1 Johannes 3 – HTB & JCB

Het Boek

1 Johannes 3:1-24

Het nieuwe leven van God

1Wat heeft de Vader geweldig veel liefde voor ons! Wij héten niet alleen zijn kinderen, wij zíjn het ook. De mensen die God niet kennen, begrijpen daar niets van. 2Ja, vrienden, wij zijn kinderen van God en kunnen ons er geen voorstelling van maken hoe het later zal zijn. Maar wij weten één ding: als Christus komt, zullen wij zijn zoals Hij, omdat wij Hem dan zien zoals Hij werkelijk is. 3Ieder die dit gelooft, leidt een rein leven omdat Christus rein is. 4Wie zondigt, overtreedt de wet van God, want elke zonde is een overtreding van die wet. 5U weet dat de Zoon van God mens geworden is om onze zonden te kunnen wegnemen. En Hij kon dat omdat Hij nooit gezondigd heeft. 6Als wij één met Hem blijven, zullen wij ook niet zondigen. Maar de mensen die blijven zondigen, moeten goed beseffen dat zij zondigen omdat zij Christus nooit echt hebben gekend.

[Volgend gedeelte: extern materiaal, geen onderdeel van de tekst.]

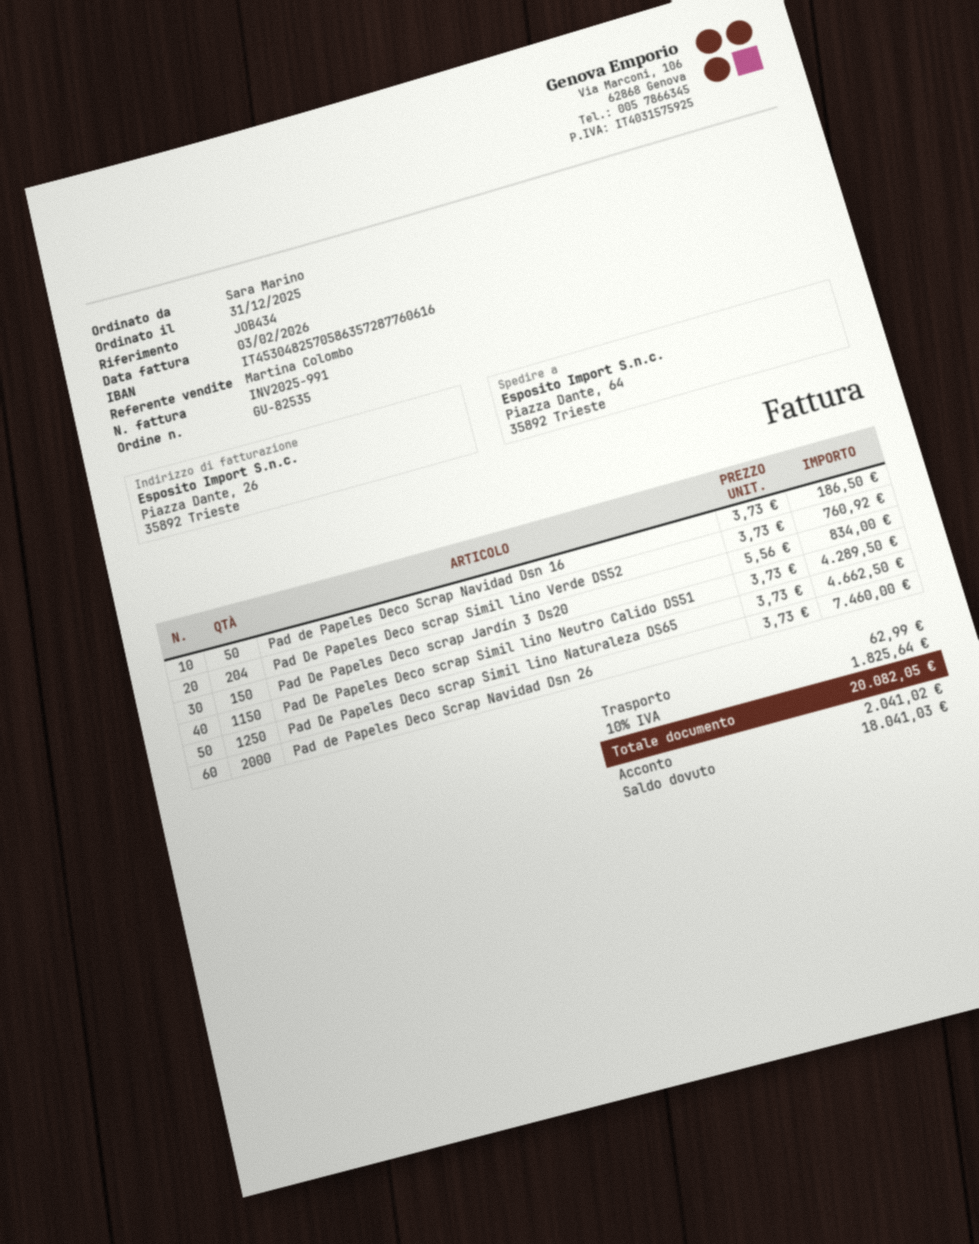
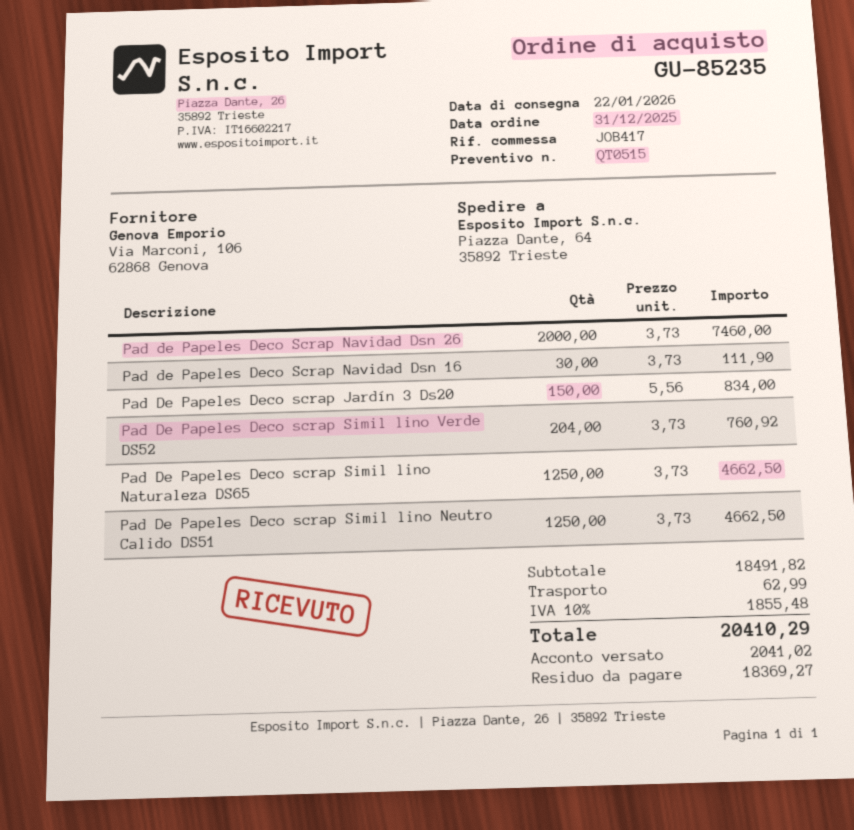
order number: GU-82535 -> GU-85235
reference: JOB434 -> JOB417
Pad de Papeles Deco Scrap Navidad Dsn 16: 50 x 3.73 = 186.50 -> 30 x 3.73 = 111.90
Pad De Papeles Deco scrap Simil lino Neutro Calido DS51: 1150 x 3.73 = 4289.50 -> 1250 x 3.73 = 4662.50
tax: 10% = 1825.64 -> 10% = 1855.48
total: 20082.05 -> 20410.29
balance: 18041.03 -> 18369.27

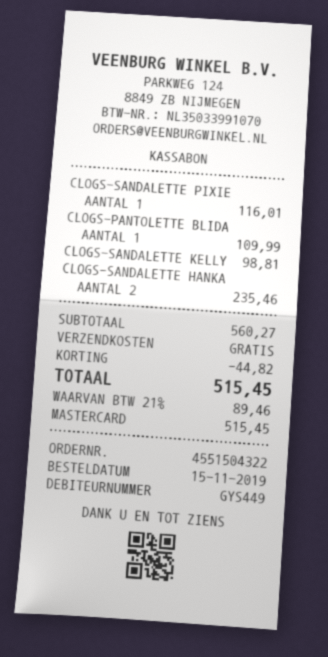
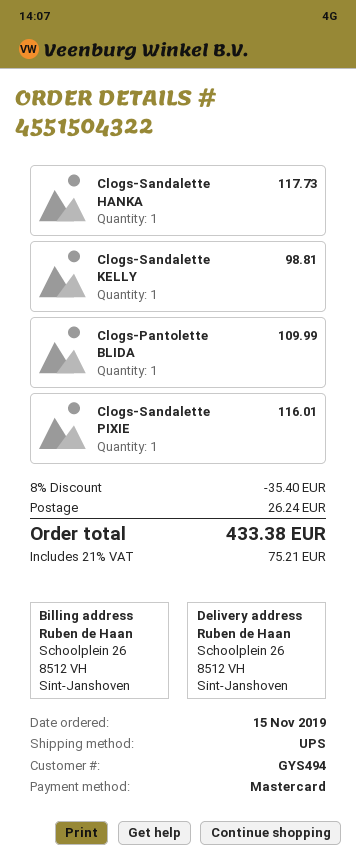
customer number: GYS449 -> GYS494
CLOGS-SANDALETTE HANKA: 2 for 235.46 -> 1 for 117.73
discount: 44.82 -> 35.40
shipping: 0.00 -> 26.24
tax: 21% = 89.46 -> 21% = 75.21
total: 515.45 -> 433.38

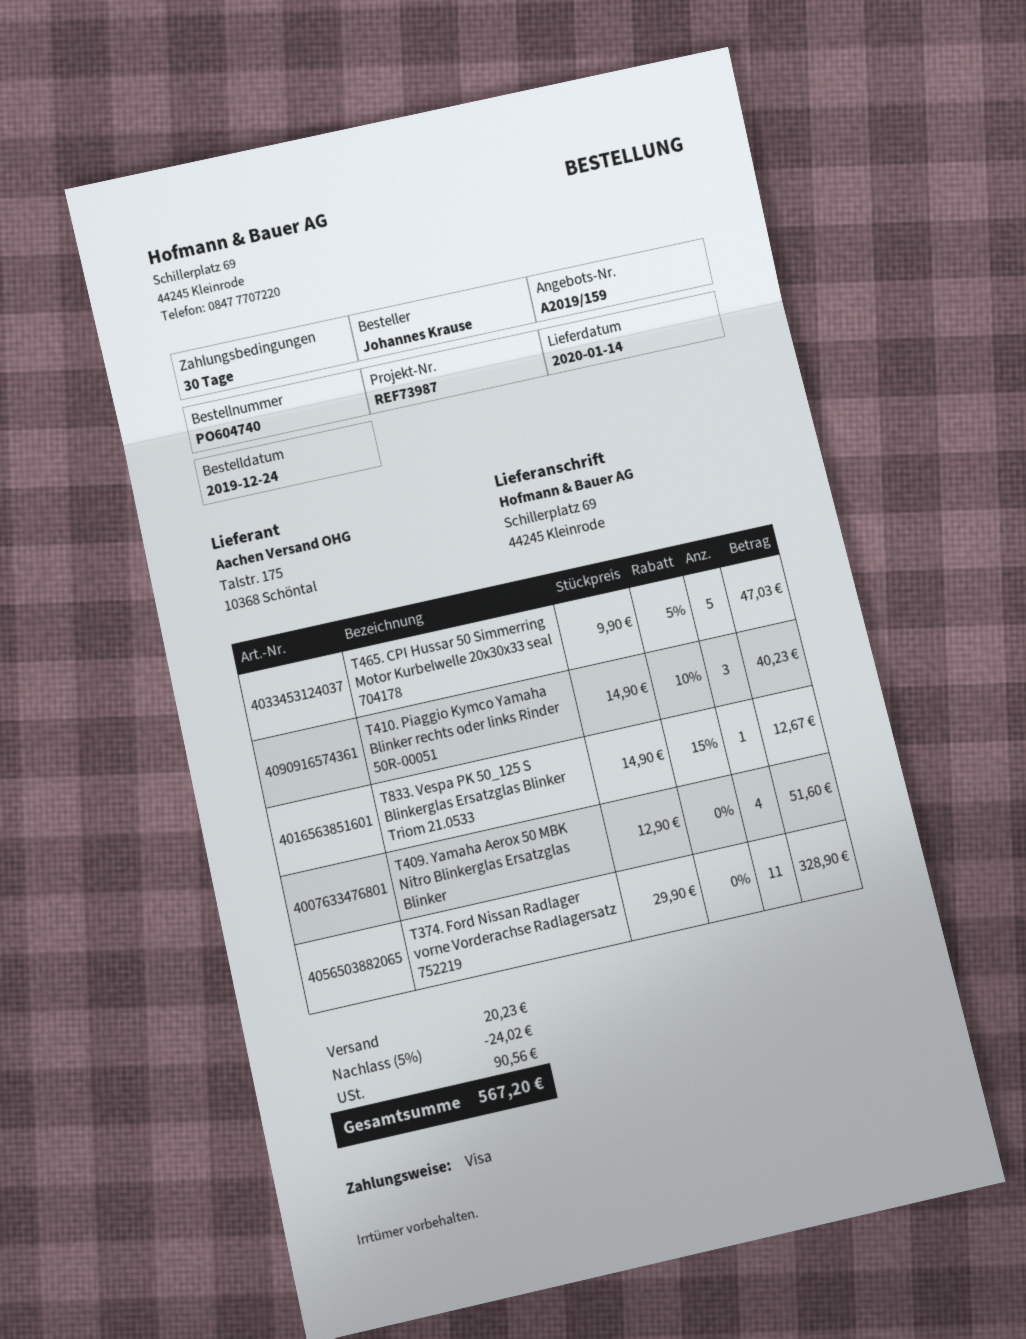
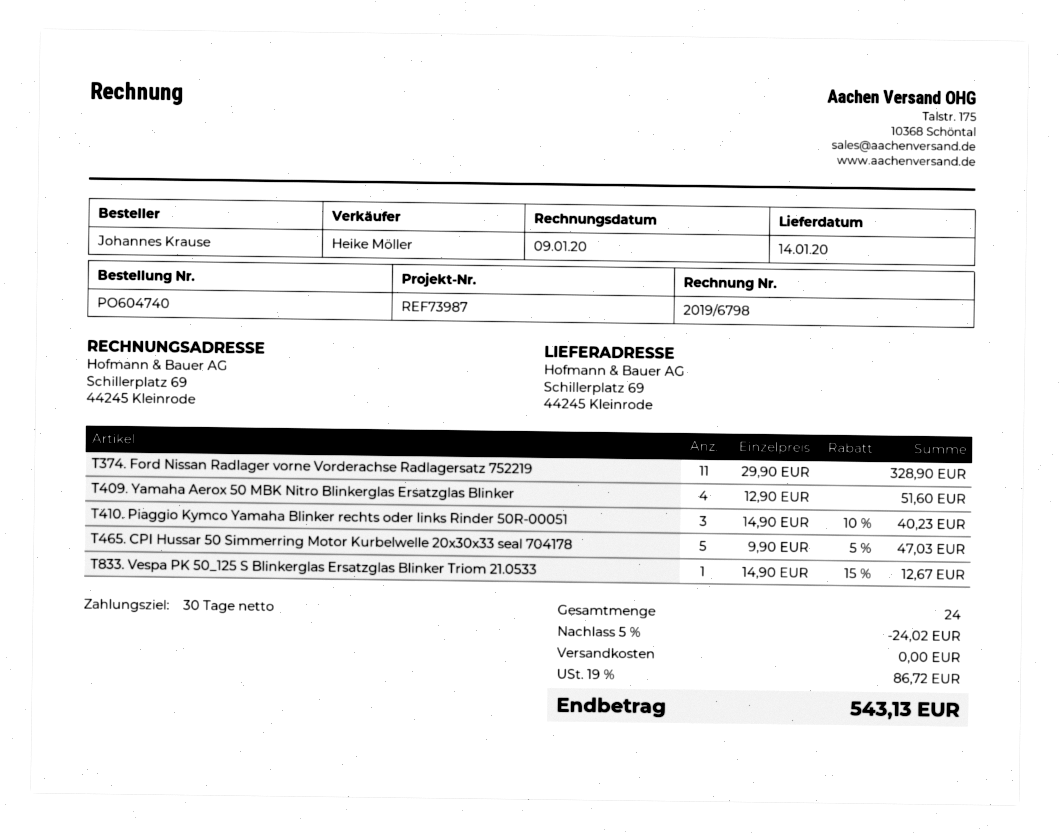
shipping: 20.23 -> 0.00
tax: 90.56 -> 86.72
total: 567.20 -> 543.13

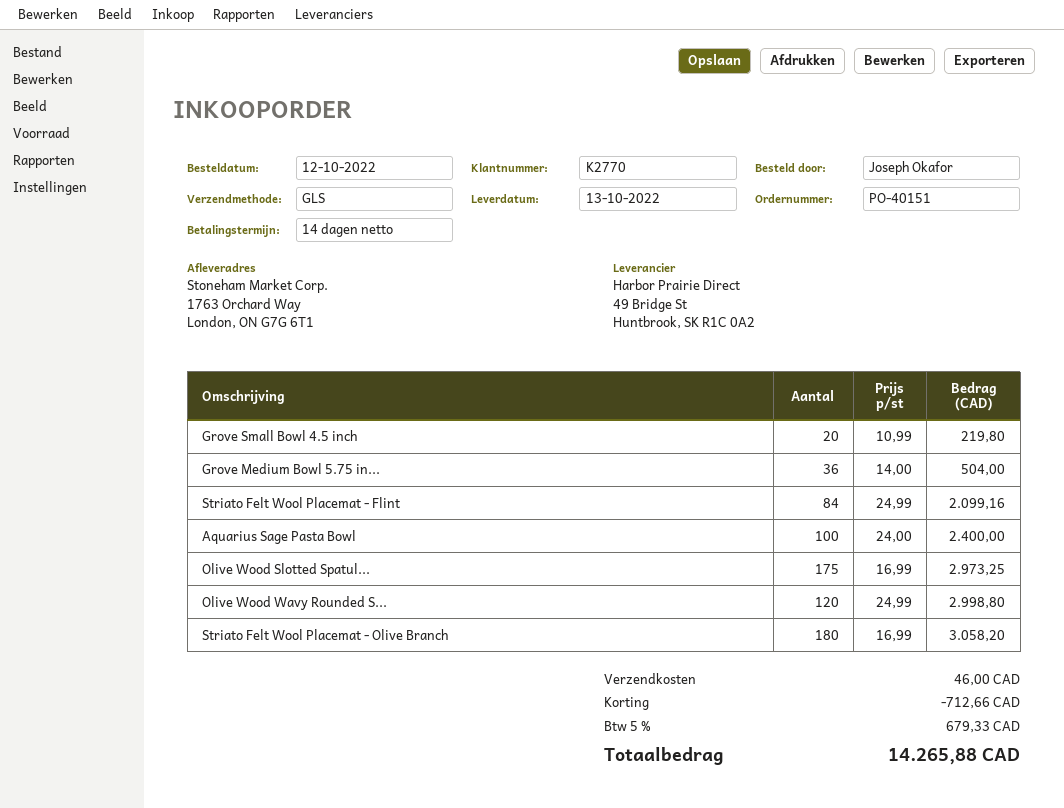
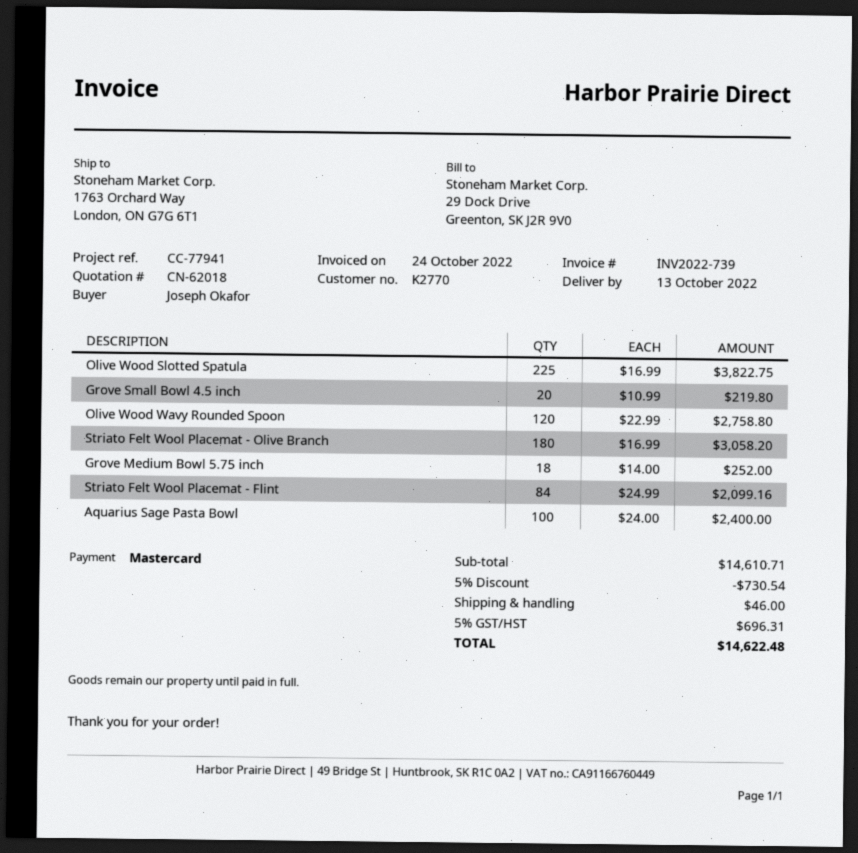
Grove Medium Bowl 5.75 in...: 36 x 14.00 = 504.00 -> 18 x 14.00 = 252.00
Olive Wood Slotted Spatul...: 175 x 16.99 = 2973.25 -> 225 x 16.99 = 3822.75
Olive Wood Wavy Rounded S...: 120 x 24.99 = 2998.80 -> 120 x 22.99 = 2758.80
discount: 712.66 -> 730.54
tax: 5% = 679.33 -> 5% = 696.31
total: 14265.88 -> 14622.48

7Laat u door niemand iets wijs maken, vrienden: een rechtvaardige is iemand die rechtvaardig leeft, zoals ook Christus rechtvaardig is. 8Maar wie blijft zondigen, bewijst daarmee dat hij bij de duivel hoort, die nadat hij voor het eerst gezondigd had, altijd is blijven zondigen. Maar de Zoon van God is gekomen om aan de activiteiten van de duivel een einde te maken.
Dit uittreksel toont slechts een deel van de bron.